-- Instructions to follow --
Reproduce the data below word for word, setting aside any picture it holds.

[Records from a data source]
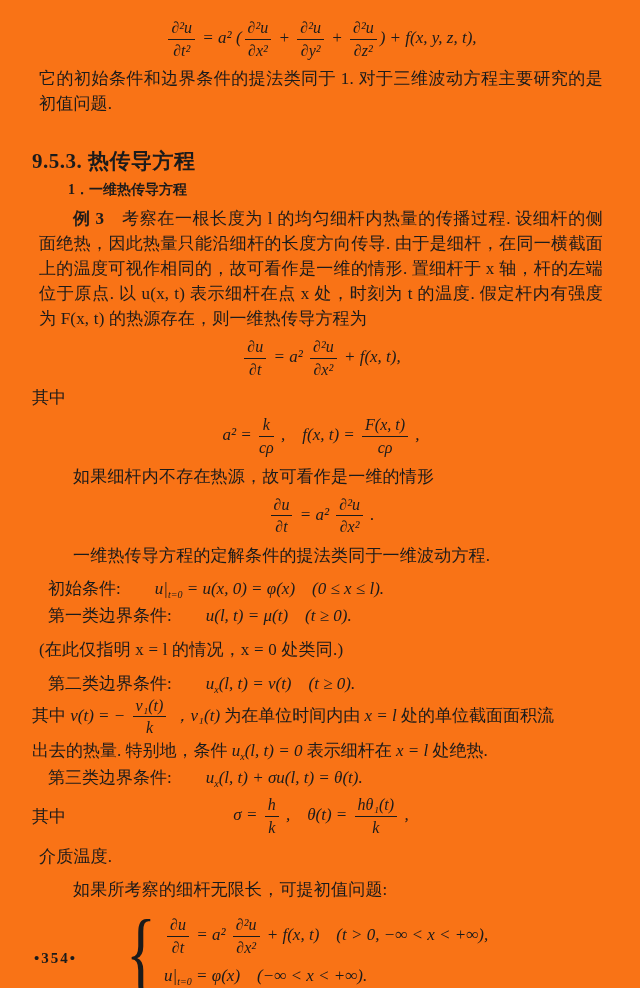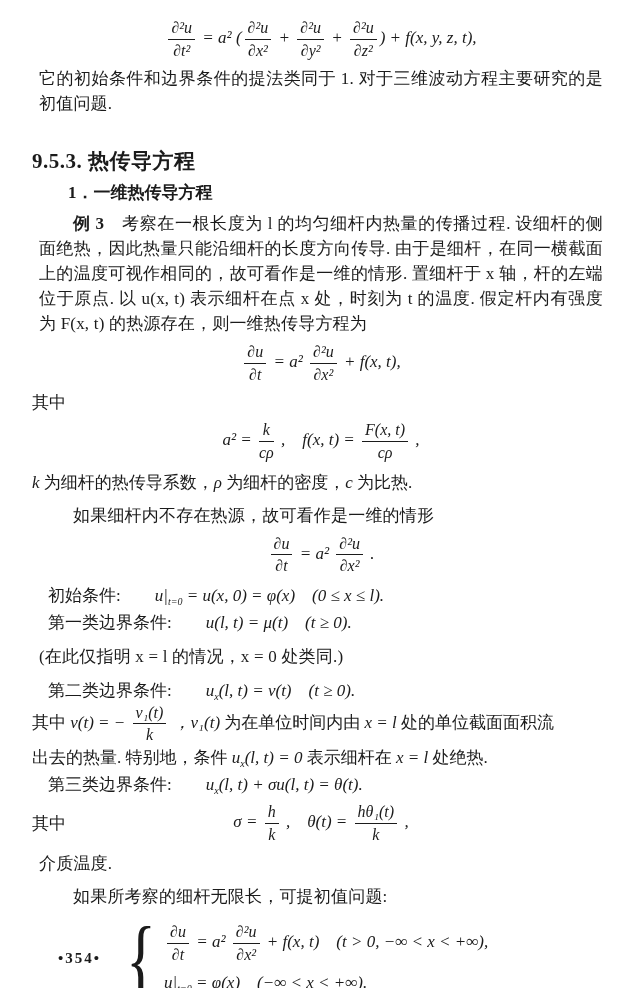"∂²u" .page { background: #ffffff -> #f97316 }
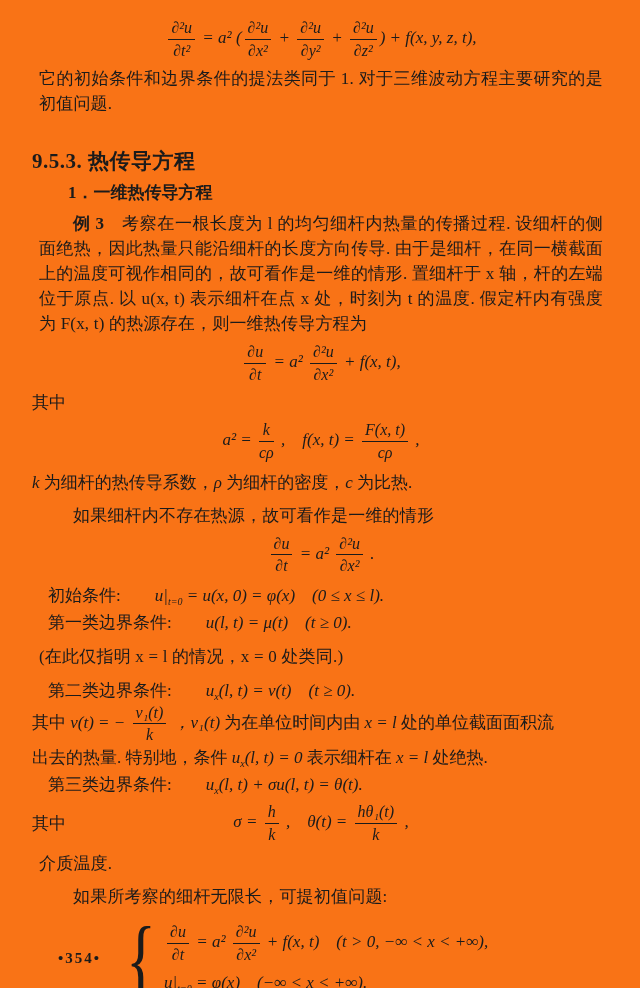"1．一维热传导方程" .subheading { font-size: 17px -> 14px }
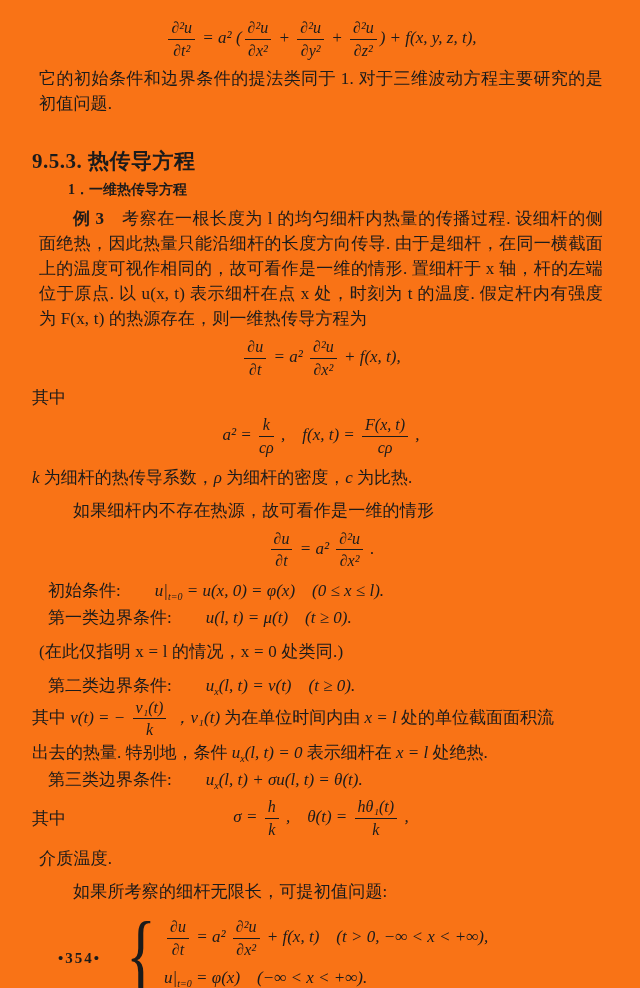"k 为细杆的热传导系数，ρ 为细杆的密度，c 为比热." div.mathline { html: <div><span>k </span><span>为细杆的热传导系数，</span><span>ρ </span><span>为细杆的密度，</span><span>c </span><span>为比热.</span></div> -> none }
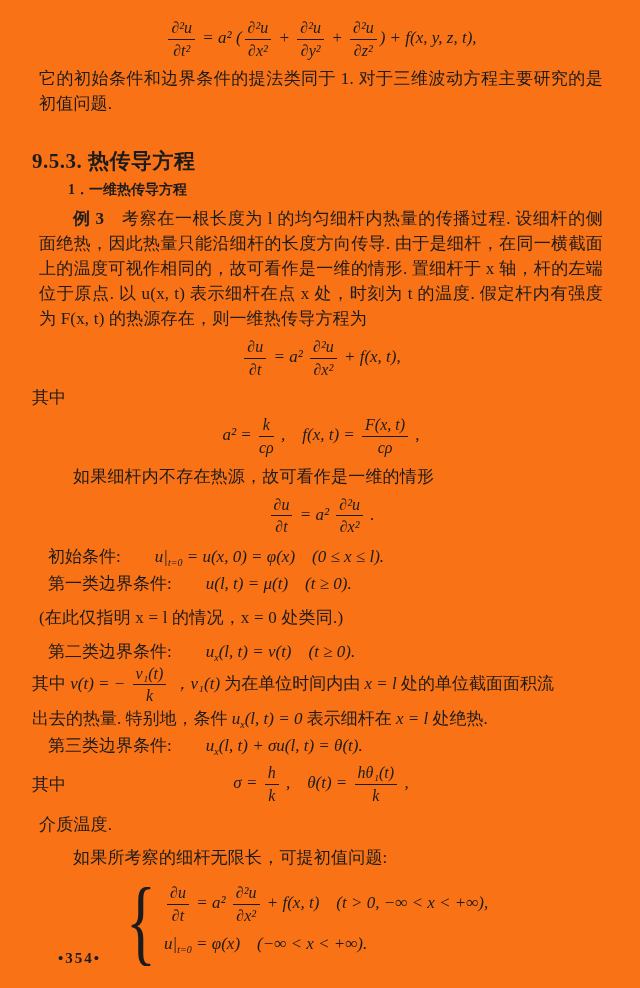"一维热传导方程的定解条件的提法类同于一维波动方程." p.body { html: none -> <p>一维热传导方程的定解条件的提法类同于一维波动方程.</p> }
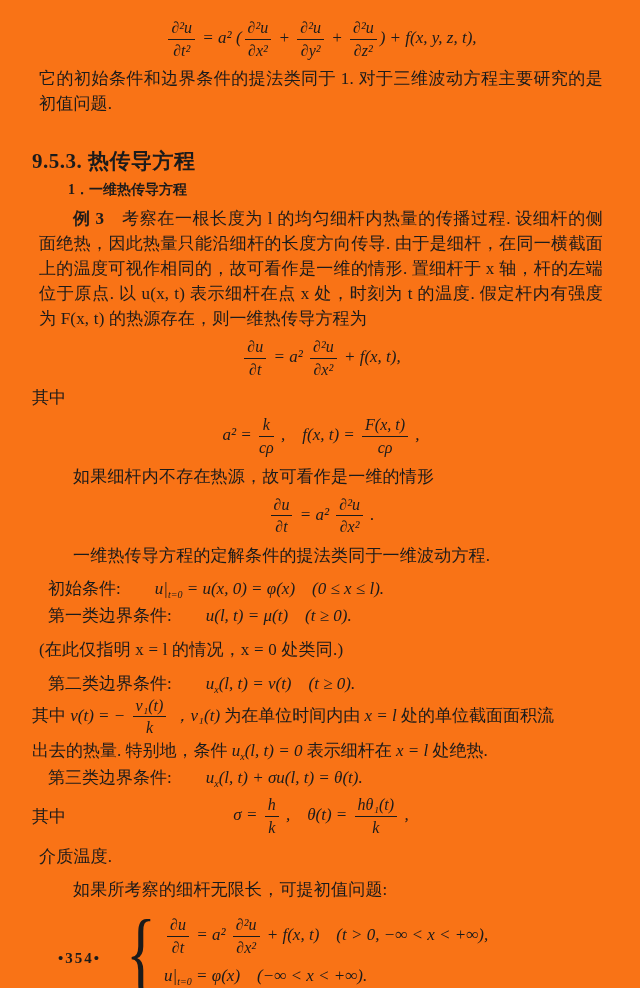"•354•" .pagenum { margin-left: 24px -> none }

-- Task solution --
"∂²u" .page { background: #ffffff -> #f97316 }
"1．一维热传导方程" .subheading { font-size: 17px -> 14px }
"k 为细杆的热传导系数，ρ 为细杆的密度，c 为比热." div.mathline { html: <div><span>k </span><span>为细杆的热传导系数，</span><span>ρ </span><span>为细杆的密度，</span><span>c </span><span>为比热.</span></div> -> none }
"一维热传导方程的定解条件的提法类同于一维波动方程." p.body { html: none -> <p>一维热传导方程的定解条件的提法类同于一维波动方程.</p> }
"•354•" .pagenum { margin-left: 24px -> none }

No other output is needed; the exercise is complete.